Bisher ist das Augsburger Klinikum eines von vielen kommunalen Krankenhäusern in Deutschland - allerdings eines mit imposanten Daten: Mit mehr als 5500 Mitarbeitern ist das Krankenhaus einer der größten Arbeitgeber der Region, im Jahr 2014 wurden 173 000 Patienten ambulant und 75 000 stationär behandelt. Für die rund 1,8 Millionen Menschen in Schwaben ist das Klinikum das einzige der höchsten Versorgungsstufe in ihrem Bezirk.

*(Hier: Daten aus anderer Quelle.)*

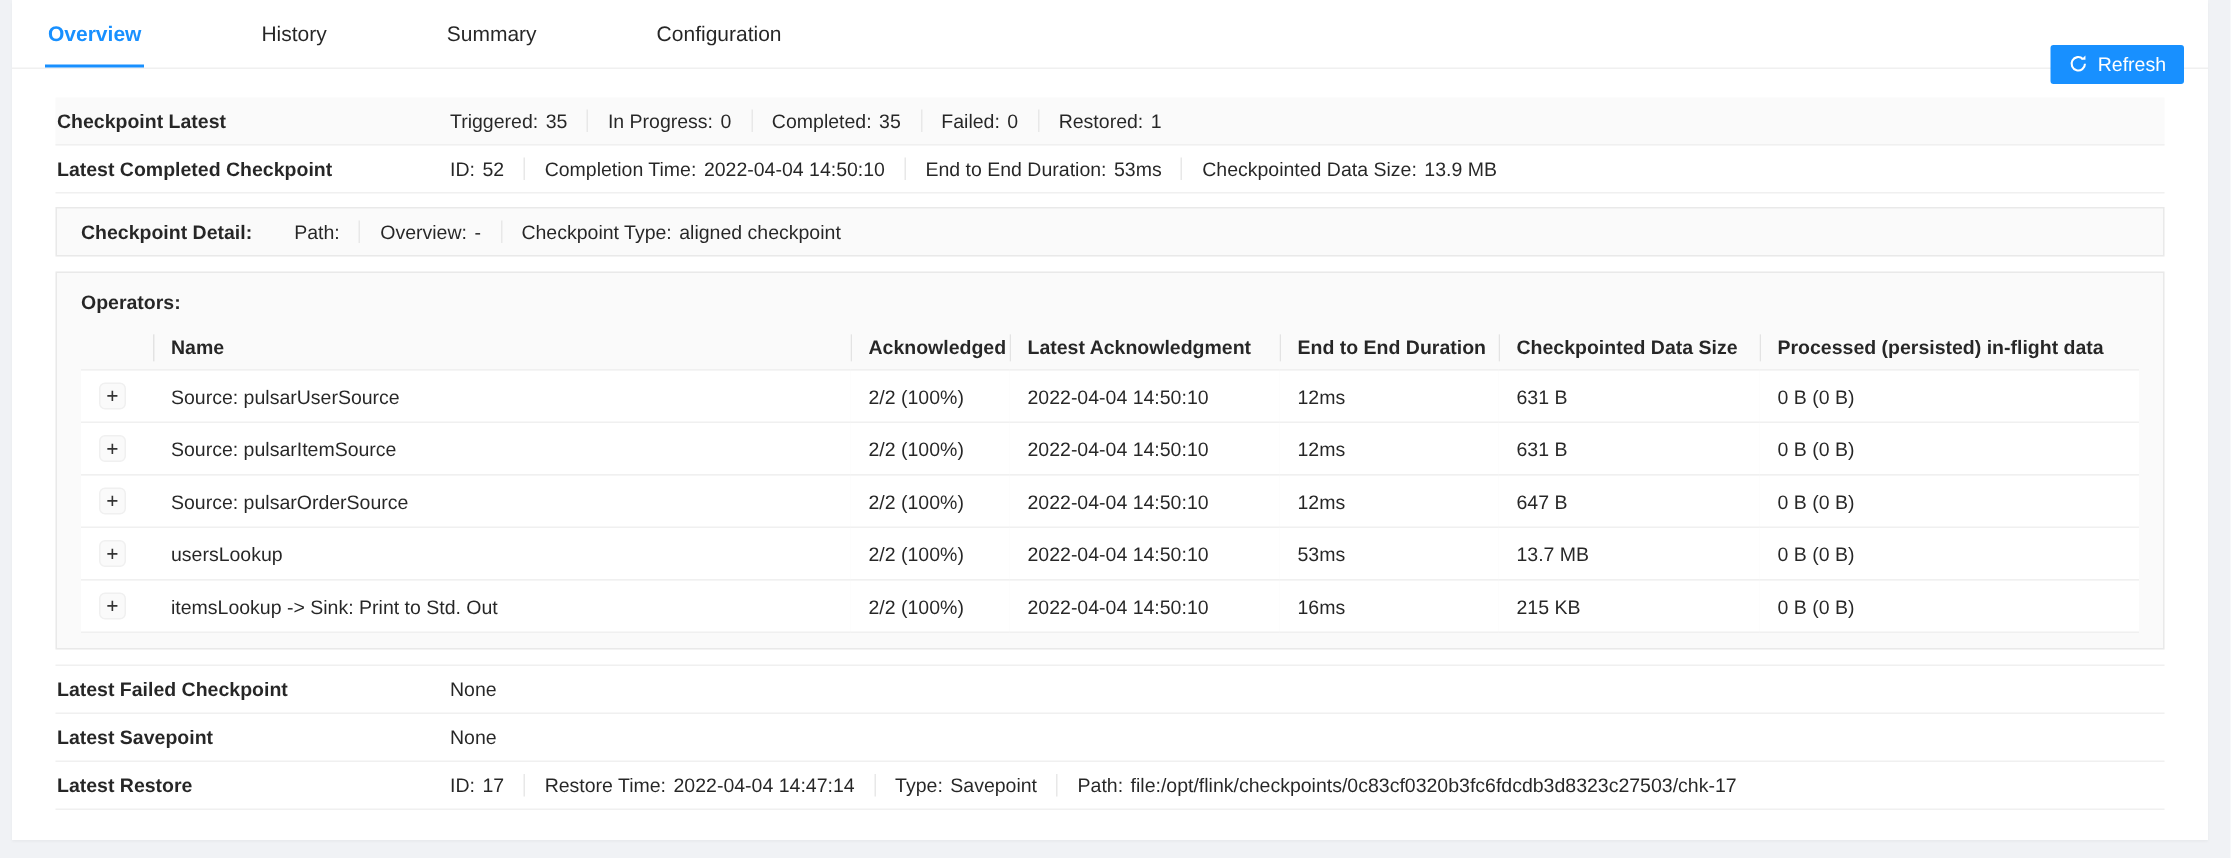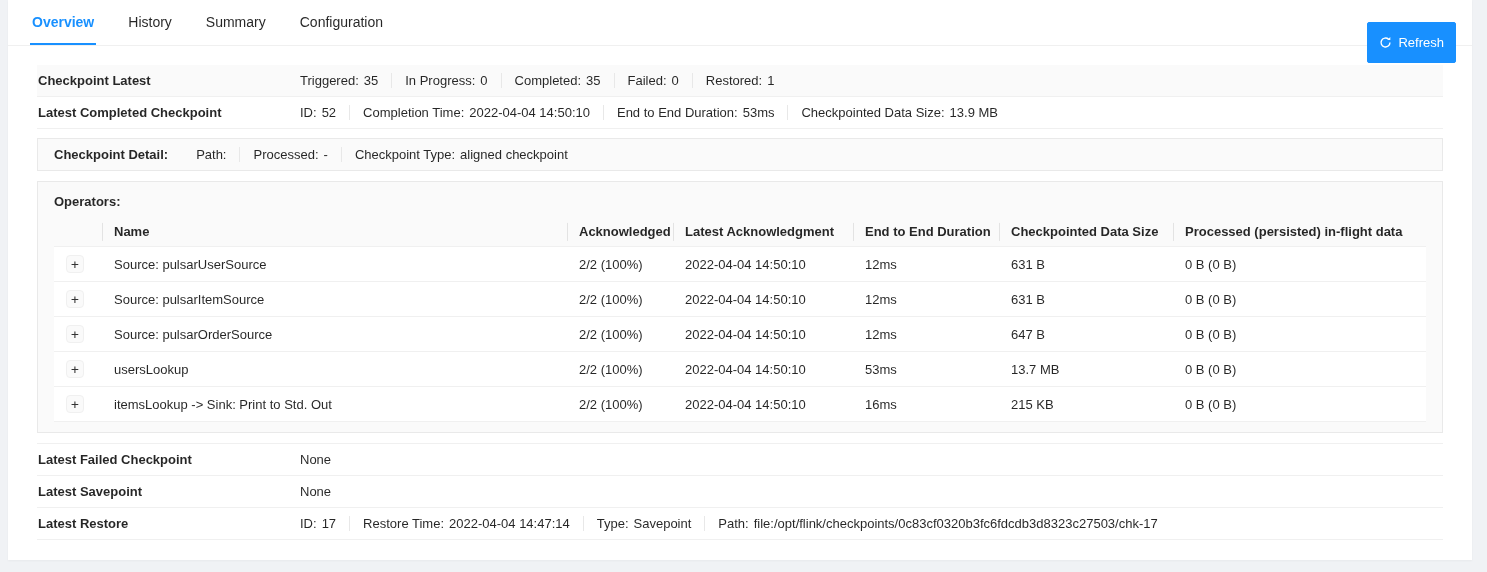"Overview" .tabs { gap: none -> 46px }
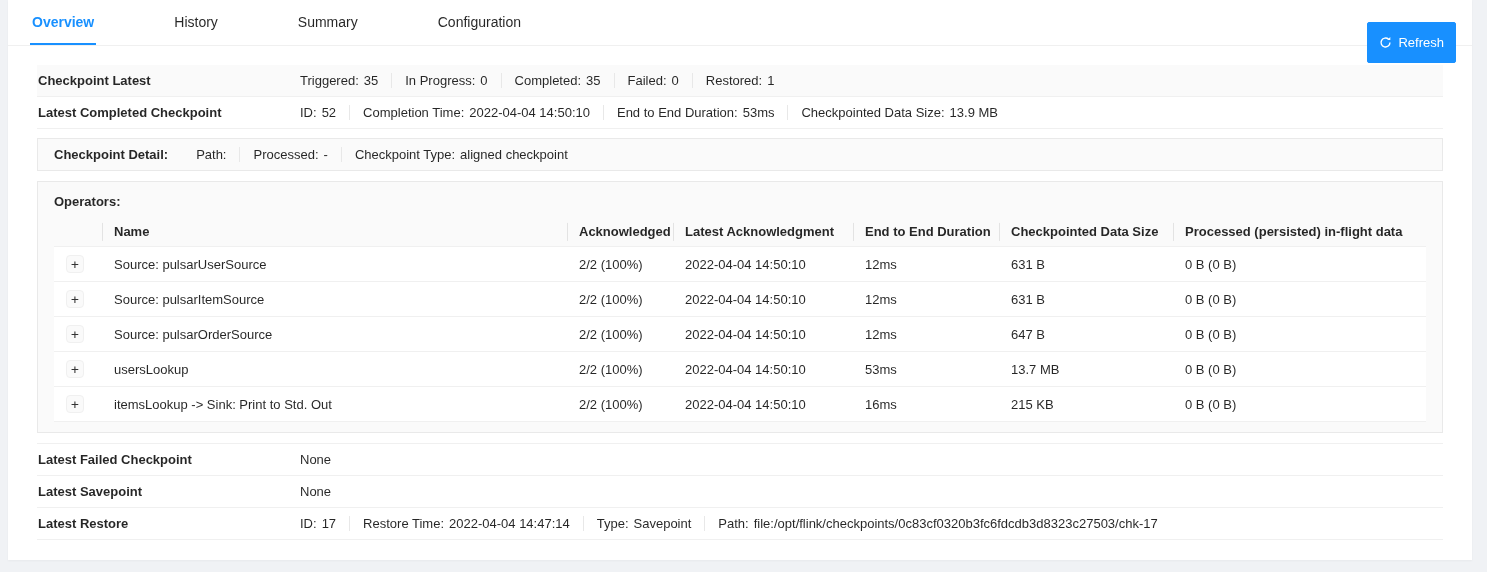"Refresh" .refresh-btn { height: 41px -> 26px }
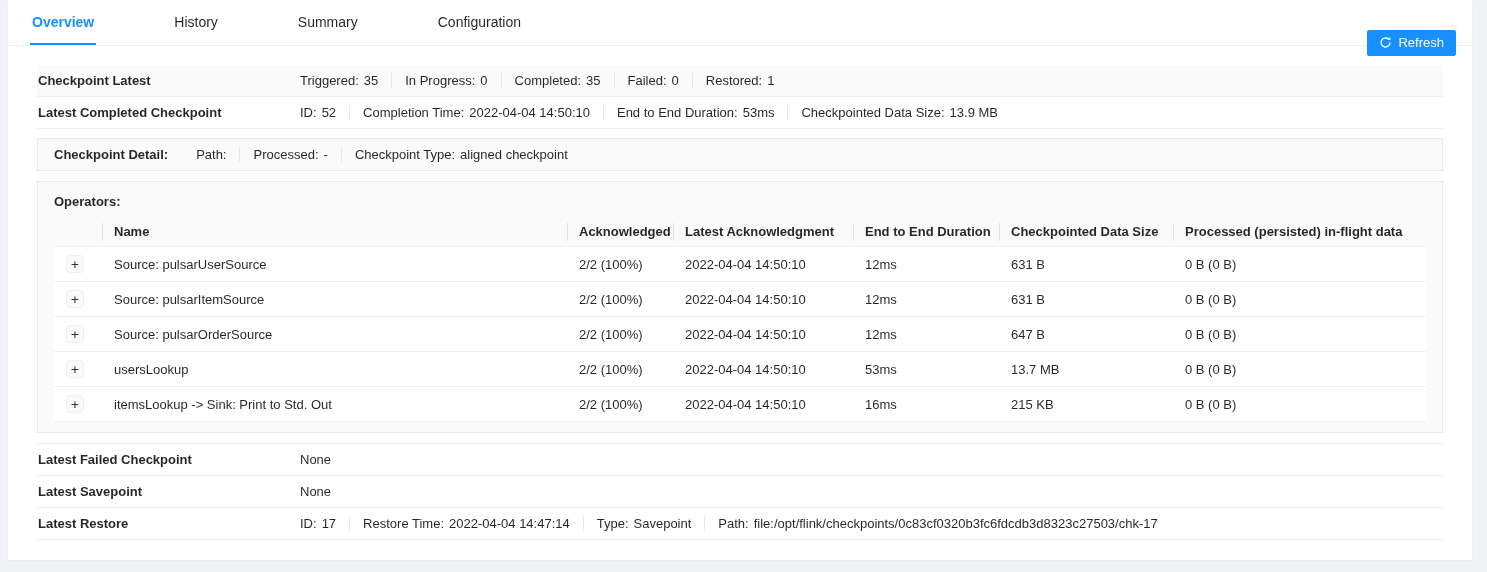"Processed:" b { text: Processed -> Overview }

Für die Träger, Stadt und Landkreis Augsburg, ist das in der Vergangenheit oftmals defizitäre 1730-Betten-Haus aber insbesondere ein finanzielles Problem. Die Kommunalpolitiker dienen es deswegen schon lange der Staatsregierung an. Vor Seehofer wollte aber kein Ministerpräsident davon etwas wissen. So ließ beispielsweise der damalige Kultusminister Hans Zehetmair (CSU) im Jahr 1990 bei einem Besuch in Augsburg wissen: Für ein Uniklinikum in Bayerns drittgrößter Stadt gebe es momentan "null Bedarf".

Das hat sich offenbar geändert: Nun soll bis zum Ende von Seehofers laufender Amtszeit im Jahr 2018 die Umwandlung abgeschlossen werden. Wobei für die Staatsregierung noch offen ist, ob Bayern die Klinik komplett übernimmt. "Die Entscheidung über die künftige Trägerschaft, kommunal oder staatlich, ist aus Sicht des Freistaates noch offen", betont Unger.

Doch mit einem Uniklinikum ist es nicht getan - ohne medizinische Fakultät würde sie keinen Sinn machen. Bayern muss also auch noch eine komplette Ärzteausbildung in Augsburg neu aufbauen. Laut Unger sind nach Vorgaben des Wissenschaftsrates mindestens etwa 60 Professorenstellen nötig, um eine Fakultät zu betreiben. Damit wären die Augsburger etwas kleiner als die derzeit kleinste bayerische Medizinfakultät der Uni Regensburg.

Zu künftigen Studentenzahlen will der Ministeriumssprecher noch nichts sagen. Die Augsburger Studienplätze sollen auf jeden Fall zusätzlich geschaffen werden, die fünf bestehenden bayerischen Medizin-Unis - zwei in München sowie weitere in Erlangen, Würzburg und eben Regensburg - sollen nichts abgeben müssen. Die Planungen des Augsburger Klinikums selbst sind etwas konkreter: "Später sollen 80 Professoren und rund 1500 Studenten der Humanmedizin in Augsburg lehren, forschen und studieren", teilte das Krankenhaus jungst mit. Forschungsschwerpunkte sollen demnach Umweltmedizin und Medizininformatik sein.

Die Kosten des gesamten Projekts sind allerdings noch völlig unklar. Im aktuellen Doppelhaushalt des Freistaats sind nur zwei Millionen Euro Planungskosten enthalten. Letztlich wird es nach Einschätzung von Beobachtern auf eine mindestens dreistellige Millionensumme hinauslaufen, manche sprechen sogar von mehr als einer Milliarde Euro Kosten. "Es wäre verfrüht, mit einer Zahl rauszugehen", sagt Ministeriumssprecher Unger dazu.

Doch die Unipläne sorgen in Augsburg nicht nur für Begeisterung. Die Träger des Klinikums haben einen "Restrukturierungsprozess" gestartet, um das Haus für eine Übernahme fit zu machen und schwarze Zahlen vorweisen zu können. Es gab heftige Kritik am Sparkurs und Unruhe unter den Mitarbeitern. Der Klinikvorstand musste betonen, dass alle Mitarbeiter "an einem Strang" zögen und niemand die Restrukturierung blockiere. Die Manager sagten aber auch: "Engagierte Mitarbeiter sind kritische Mitarbeiter." Ein Hinterfragen der Maßnahmen sei durchaus erwünscht.